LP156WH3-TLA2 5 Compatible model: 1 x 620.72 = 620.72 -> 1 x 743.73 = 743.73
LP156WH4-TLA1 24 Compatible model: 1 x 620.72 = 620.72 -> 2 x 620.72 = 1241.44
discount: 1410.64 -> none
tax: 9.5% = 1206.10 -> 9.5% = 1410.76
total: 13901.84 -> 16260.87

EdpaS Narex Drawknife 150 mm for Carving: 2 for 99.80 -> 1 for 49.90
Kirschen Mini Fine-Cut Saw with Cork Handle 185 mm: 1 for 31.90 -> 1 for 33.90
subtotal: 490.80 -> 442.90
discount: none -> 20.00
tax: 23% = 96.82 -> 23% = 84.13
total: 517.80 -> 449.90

-=-=-=-=-

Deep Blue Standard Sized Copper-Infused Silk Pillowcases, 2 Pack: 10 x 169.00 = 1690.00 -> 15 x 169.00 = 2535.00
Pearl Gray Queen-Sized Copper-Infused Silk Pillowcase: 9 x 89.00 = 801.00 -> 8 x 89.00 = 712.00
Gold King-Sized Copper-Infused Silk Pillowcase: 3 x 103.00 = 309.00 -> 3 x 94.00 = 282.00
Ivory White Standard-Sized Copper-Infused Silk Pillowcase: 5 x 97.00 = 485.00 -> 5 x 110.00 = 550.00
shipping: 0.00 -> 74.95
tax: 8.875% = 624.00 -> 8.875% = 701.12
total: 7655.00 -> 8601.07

-=-=-=-=-

Answer with one number only: how many lines of the entries above include the word "Standard"?

■ Solution to this exercise
2